DATASET EXTRACT:
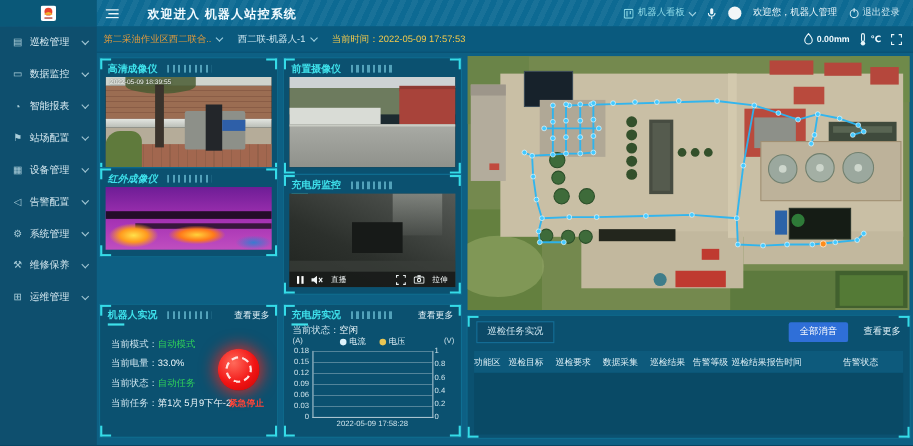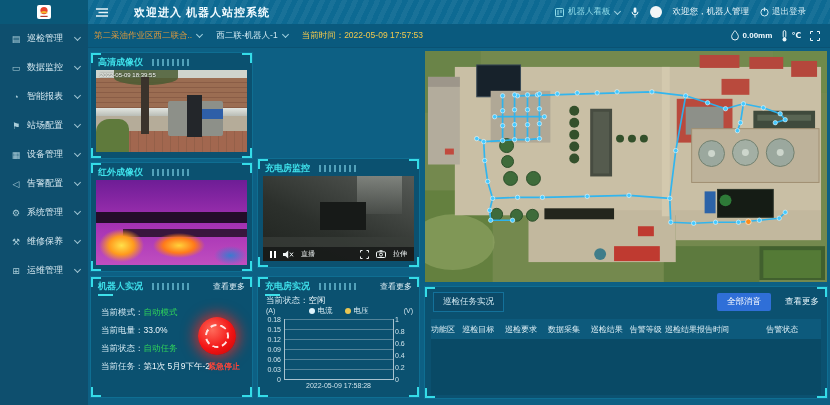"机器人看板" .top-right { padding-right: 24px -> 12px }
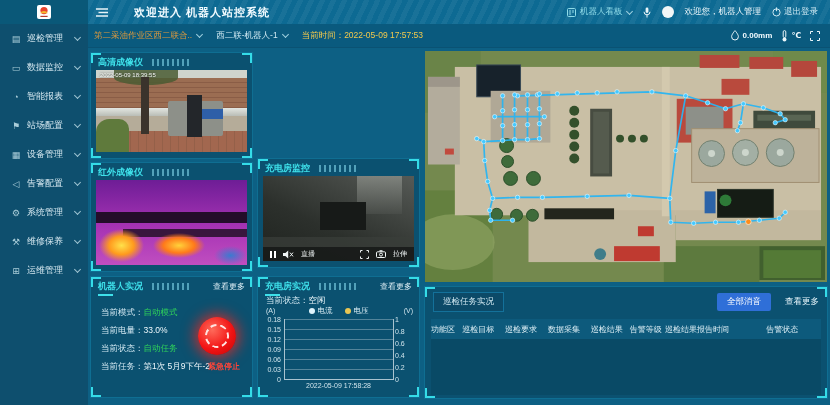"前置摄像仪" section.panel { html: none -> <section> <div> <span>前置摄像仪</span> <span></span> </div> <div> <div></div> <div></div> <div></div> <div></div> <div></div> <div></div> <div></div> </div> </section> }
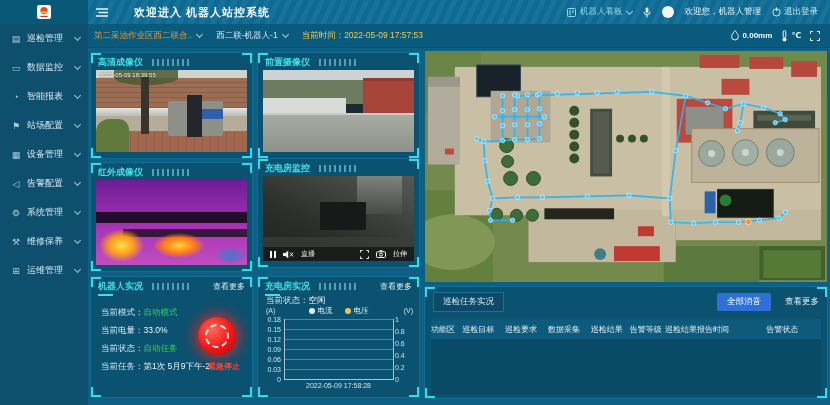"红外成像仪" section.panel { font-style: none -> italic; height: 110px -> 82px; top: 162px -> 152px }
---
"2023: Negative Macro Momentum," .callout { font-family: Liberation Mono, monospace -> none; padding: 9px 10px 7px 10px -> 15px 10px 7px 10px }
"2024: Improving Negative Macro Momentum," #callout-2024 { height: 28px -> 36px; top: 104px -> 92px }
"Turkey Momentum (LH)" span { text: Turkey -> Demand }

REQUIRED ACTION: Starting at the line with "padding-right: 24px ->" and finishing at the line with "font-style: none ->", copy the material above exactly, both lines included. Nothing else goes in, and no pictures.

EXERCISE OUTPUT:
"机器人看板" .top-right { padding-right: 24px -> 12px }
"前置摄像仪" section.panel { html: none -> <section> <div> <span>前置摄像仪</span> <span></span> </div> <div> <div></div> <div></div> <div></div> <div></div> <div></div> <div></div> <div></div> </div> </section> }
"红外成像仪" section.panel { font-style: none -> italic; height: 110px -> 82px; top: 162px -> 152px }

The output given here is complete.